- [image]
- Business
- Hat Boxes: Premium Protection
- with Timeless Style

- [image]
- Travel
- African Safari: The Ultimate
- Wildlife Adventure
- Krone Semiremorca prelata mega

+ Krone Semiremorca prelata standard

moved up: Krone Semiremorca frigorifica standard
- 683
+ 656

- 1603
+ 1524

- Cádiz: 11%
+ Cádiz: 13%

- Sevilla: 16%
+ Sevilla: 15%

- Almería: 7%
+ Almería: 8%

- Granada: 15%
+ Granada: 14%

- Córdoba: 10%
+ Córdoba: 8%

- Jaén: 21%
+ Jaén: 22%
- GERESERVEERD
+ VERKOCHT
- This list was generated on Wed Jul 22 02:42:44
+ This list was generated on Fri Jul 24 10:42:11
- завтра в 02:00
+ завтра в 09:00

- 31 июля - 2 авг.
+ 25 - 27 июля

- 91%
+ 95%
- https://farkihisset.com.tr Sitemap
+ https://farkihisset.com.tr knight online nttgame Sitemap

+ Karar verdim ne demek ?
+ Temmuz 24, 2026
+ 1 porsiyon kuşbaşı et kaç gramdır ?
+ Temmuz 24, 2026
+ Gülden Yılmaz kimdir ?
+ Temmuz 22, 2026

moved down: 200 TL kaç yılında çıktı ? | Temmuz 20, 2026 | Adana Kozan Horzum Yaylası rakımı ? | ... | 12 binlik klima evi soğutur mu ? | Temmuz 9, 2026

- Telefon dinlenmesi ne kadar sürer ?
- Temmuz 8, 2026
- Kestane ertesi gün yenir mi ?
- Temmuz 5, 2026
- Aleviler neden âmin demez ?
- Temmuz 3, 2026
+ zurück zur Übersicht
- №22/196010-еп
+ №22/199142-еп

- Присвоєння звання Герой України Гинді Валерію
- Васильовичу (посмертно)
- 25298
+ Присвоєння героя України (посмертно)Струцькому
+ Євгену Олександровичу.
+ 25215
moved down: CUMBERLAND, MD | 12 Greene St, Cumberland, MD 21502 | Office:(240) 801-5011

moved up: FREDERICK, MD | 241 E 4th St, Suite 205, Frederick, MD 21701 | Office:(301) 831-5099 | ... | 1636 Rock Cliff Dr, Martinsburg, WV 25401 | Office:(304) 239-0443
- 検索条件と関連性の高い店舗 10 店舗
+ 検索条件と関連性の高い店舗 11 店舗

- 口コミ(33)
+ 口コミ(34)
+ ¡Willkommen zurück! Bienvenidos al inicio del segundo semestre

Exercise brief ::
Please output the lines of the listing above that fall in the stretch from the one with "moved up: Krone" through the one with "- Aleviler neden âmin demez ?", exactly and only those.

The answer ::
moved up: Krone Semiremorca frigorifica standard
- 683
+ 656

- 1603
+ 1524

- Cádiz: 11%
+ Cádiz: 13%

- Sevilla: 16%
+ Sevilla: 15%

- Almería: 7%
+ Almería: 8%

- Granada: 15%
+ Granada: 14%

- Córdoba: 10%
+ Córdoba: 8%

- Jaén: 21%
+ Jaén: 22%
- GERESERVEERD
+ VERKOCHT
- This list was generated on Wed Jul 22 02:42:44
+ This list was generated on Fri Jul 24 10:42:11
- завтра в 02:00
+ завтра в 09:00

- 31 июля - 2 авг.
+ 25 - 27 июля

- 91%
+ 95%
- https://farkihisset.com.tr Sitemap
+ https://farkihisset.com.tr knight online nttgame Sitemap

+ Karar verdim ne demek ?
+ Temmuz 24, 2026
+ 1 porsiyon kuşbaşı et kaç gramdır ?
+ Temmuz 24, 2026
+ Gülden Yılmaz kimdir ?
+ Temmuz 22, 2026

moved down: 200 TL kaç yılında çıktı ? | Temmuz 20, 2026 | Adana Kozan Horzum Yaylası rakımı ? | ... | 12 binlik klima evi soğutur mu ? | Temmuz 9, 2026

- Telefon dinlenmesi ne kadar sürer ?
- Temmuz 8, 2026
- Kestane ertesi gün yenir mi ?
- Temmuz 5, 2026
- Aleviler neden âmin demez ?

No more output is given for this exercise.